Conference:  BlackHat USA 2021



The presentation discusses the persistence tactics used by advanced persistent threat (APT) attackers, particularly the targeting of long-term secrets such as private keys. The use of SAML as a solution for user management is also highlighted, along with the importance of modern cryptography and the relevance of cryptocurrency to the infosec community.

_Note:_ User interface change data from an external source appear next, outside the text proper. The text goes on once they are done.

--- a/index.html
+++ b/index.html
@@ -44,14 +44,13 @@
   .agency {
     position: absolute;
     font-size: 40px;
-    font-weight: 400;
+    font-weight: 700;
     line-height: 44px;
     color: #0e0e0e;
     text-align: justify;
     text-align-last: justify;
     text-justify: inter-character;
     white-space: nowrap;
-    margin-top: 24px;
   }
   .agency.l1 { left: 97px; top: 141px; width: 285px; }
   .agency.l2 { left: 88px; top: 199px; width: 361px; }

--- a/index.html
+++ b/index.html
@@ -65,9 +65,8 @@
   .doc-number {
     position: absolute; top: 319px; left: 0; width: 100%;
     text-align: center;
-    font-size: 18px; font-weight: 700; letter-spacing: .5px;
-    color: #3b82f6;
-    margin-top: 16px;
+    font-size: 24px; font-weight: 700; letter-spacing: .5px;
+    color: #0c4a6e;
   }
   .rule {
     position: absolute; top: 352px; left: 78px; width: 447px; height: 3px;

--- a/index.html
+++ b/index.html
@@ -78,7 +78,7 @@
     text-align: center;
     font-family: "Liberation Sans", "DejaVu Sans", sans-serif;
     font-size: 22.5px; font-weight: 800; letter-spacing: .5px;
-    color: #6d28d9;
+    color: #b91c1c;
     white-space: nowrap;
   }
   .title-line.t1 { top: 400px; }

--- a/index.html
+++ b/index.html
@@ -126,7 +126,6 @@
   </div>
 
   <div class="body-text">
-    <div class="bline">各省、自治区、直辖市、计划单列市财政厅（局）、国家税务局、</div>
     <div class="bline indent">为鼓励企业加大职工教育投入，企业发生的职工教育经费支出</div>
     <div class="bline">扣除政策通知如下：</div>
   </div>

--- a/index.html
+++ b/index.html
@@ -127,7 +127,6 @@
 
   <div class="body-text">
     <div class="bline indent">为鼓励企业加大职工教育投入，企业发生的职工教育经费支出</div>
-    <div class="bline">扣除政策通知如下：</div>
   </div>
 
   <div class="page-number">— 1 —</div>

  • APT attackers use persistence tactics to maintain access to systems, often targeting long-term secrets such as private keys
  • SAML is a solution for user management in modern corporate environments with multiple web services
  • Modern cryptography, particularly TSS threshold signatures, can provide better security solutions
  • The infosec community should embrace cryptocurrency as a solution to high security problems
The presentation includes a demo of SAML in action, showing how it enables users to reuse their credentials across multiple services without having to create separate accounts and passwords for each one.


Compromised credentials have been APT groups' favorite tool for accessing, propagating and maintaining access to their victims' networks. Consequently, aware defenders mitigate this risk, by adding additional factors (MFA), so no secret is a single point of failure (SPOF). However, the systems' most lucrative secrets, their "Golden Secrets", are still a SPOF and abused in practice by attackers.Golden secrets are at the heart of most current authentication systems. These secrets, such as KRBTGT for Kerberos or private key for SAML, are used to cryptographically secure the issuance of access tokens and protect their integrity. Consequently, they are also the attackers' most lucrative targets. When a golden secret is captured, it allows attackers to issue golden access tokens in an offline manner to take full control over the system.Recently, SUNBURST attackers were reported to use stolen private keys to create Golden SAML tokens to access victims' Office 365 environments and a stolen DUO 2FA "akey" secret to create a golden cookie to bypass 2FA access restriction to certain applications.In our talk, we will explain the two main issues historically preventing defenders from applying the highly effective MFA approach to Golden Secrets: backward compatibility and lack of orthogonal additional factors, and how they are solved by our solution, already battle-tested in the cryptocurrency domain. Specifically, we will show how some recent advancements in the Cryptography field of Threshold Signatures Schemes (TSS) can "split the atom" and break golden secrets into multiple less precious secrets ("lead secrets") in a fully backward compatible manner. The orthogonality of these secrets is assured with the solution architecture, unintuitively yet securely, requiring the deployment of some of these lead secrets on external service.We will share an actual open-source TSS implementation and demonstrate the practical applications of it.